◆ Task to complete:
The pictures in the data below are to be omitted; all else must be duplicated exactly.

Detected change data:
=== Begin Enclosure ===

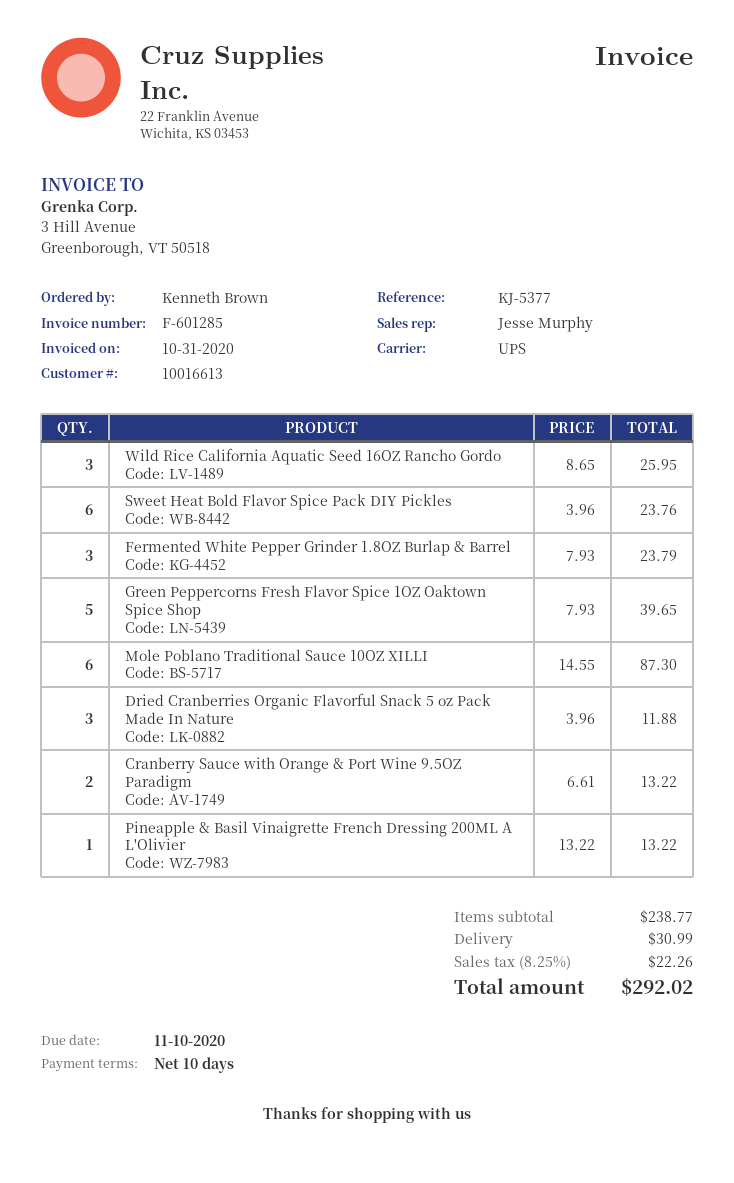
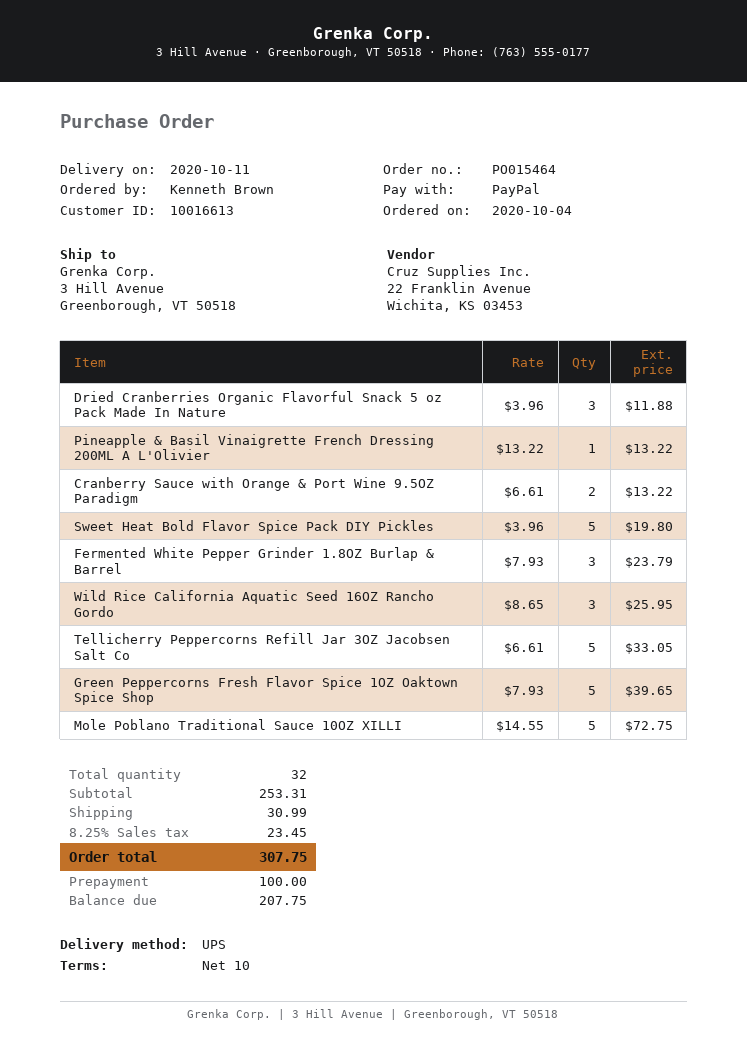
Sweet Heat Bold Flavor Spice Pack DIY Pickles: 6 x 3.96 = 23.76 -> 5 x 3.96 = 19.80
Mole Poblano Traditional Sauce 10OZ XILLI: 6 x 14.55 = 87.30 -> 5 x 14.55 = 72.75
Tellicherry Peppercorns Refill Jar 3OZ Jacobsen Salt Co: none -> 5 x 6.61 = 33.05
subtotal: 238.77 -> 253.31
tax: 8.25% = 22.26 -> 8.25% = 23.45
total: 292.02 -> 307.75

=== End Enclosure ===

◆ Answer section:
Sweet Heat Bold Flavor Spice Pack DIY Pickles: 6 x 3.96 = 23.76 -> 5 x 3.96 = 19.80
Mole Poblano Traditional Sauce 10OZ XILLI: 6 x 14.55 = 87.30 -> 5 x 14.55 = 72.75
Tellicherry Peppercorns Refill Jar 3OZ Jacobsen Salt Co: none -> 5 x 6.61 = 33.05
subtotal: 238.77 -> 253.31
tax: 8.25% = 22.26 -> 8.25% = 23.45
total: 292.02 -> 307.75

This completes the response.